[Version difference data]
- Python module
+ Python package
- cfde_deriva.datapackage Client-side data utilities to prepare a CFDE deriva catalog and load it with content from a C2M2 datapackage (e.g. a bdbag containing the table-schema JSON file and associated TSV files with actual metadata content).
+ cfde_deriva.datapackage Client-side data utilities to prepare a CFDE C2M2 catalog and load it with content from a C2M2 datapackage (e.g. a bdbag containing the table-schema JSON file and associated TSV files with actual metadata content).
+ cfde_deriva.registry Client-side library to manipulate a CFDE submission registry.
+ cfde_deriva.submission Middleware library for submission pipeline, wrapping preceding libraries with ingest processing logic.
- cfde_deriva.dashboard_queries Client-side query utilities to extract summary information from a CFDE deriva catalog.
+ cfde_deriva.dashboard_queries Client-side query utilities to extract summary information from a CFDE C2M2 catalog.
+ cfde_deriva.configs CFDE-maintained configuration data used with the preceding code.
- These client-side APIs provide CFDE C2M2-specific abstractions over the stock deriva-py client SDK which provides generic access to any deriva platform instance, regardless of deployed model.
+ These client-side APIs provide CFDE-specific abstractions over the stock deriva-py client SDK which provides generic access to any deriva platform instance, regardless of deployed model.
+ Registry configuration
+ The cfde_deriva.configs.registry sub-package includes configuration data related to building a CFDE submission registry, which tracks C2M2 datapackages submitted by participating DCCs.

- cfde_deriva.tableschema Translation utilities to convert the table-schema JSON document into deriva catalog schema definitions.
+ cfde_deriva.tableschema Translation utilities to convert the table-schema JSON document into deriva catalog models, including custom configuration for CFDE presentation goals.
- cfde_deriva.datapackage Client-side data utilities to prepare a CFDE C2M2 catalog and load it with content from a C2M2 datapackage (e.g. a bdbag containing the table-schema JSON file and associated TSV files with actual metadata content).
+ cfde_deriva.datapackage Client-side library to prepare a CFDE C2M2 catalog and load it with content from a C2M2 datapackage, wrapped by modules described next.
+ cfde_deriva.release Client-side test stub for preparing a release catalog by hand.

● **Exercise requirements**:
Reproduce the data. Keep it exact.

● **Response to the exercise**:
- Python module
+ Python package
- cfde_deriva.datapackage Client-side data utilities to prepare a CFDE deriva catalog and load it with content from a C2M2 datapackage (e.g. a bdbag containing the table-schema JSON file and associated TSV files with actual metadata content).
+ cfde_deriva.datapackage Client-side data utilities to prepare a CFDE C2M2 catalog and load it with content from a C2M2 datapackage (e.g. a bdbag containing the table-schema JSON file and associated TSV files with actual metadata content).
+ cfde_deriva.registry Client-side library to manipulate a CFDE submission registry.
+ cfde_deriva.submission Middleware library for submission pipeline, wrapping preceding libraries with ingest processing logic.
- cfde_deriva.dashboard_queries Client-side query utilities to extract summary information from a CFDE deriva catalog.
+ cfde_deriva.dashboard_queries Client-side query utilities to extract summary information from a CFDE C2M2 catalog.
+ cfde_deriva.configs CFDE-maintained configuration data used with the preceding code.
- These client-side APIs provide CFDE C2M2-specific abstractions over the stock deriva-py client SDK which provides generic access to any deriva platform instance, regardless of deployed model.
+ These client-side APIs provide CFDE-specific abstractions over the stock deriva-py client SDK which provides generic access to any deriva platform instance, regardless of deployed model.
+ Registry configuration
+ The cfde_deriva.configs.registry sub-package includes configuration data related to building a CFDE submission registry, which tracks C2M2 datapackages submitted by participating DCCs.

- cfde_deriva.tableschema Translation utilities to convert the table-schema JSON document into deriva catalog schema definitions.
+ cfde_deriva.tableschema Translation utilities to convert the table-schema JSON document into deriva catalog models, including custom configuration for CFDE presentation goals.
- cfde_deriva.datapackage Client-side data utilities to prepare a CFDE C2M2 catalog and load it with content from a C2M2 datapackage (e.g. a bdbag containing the table-schema JSON file and associated TSV files with actual metadata content).
+ cfde_deriva.datapackage Client-side library to prepare a CFDE C2M2 catalog and load it with content from a C2M2 datapackage, wrapped by modules described next.
+ cfde_deriva.release Client-side test stub for preparing a release catalog by hand.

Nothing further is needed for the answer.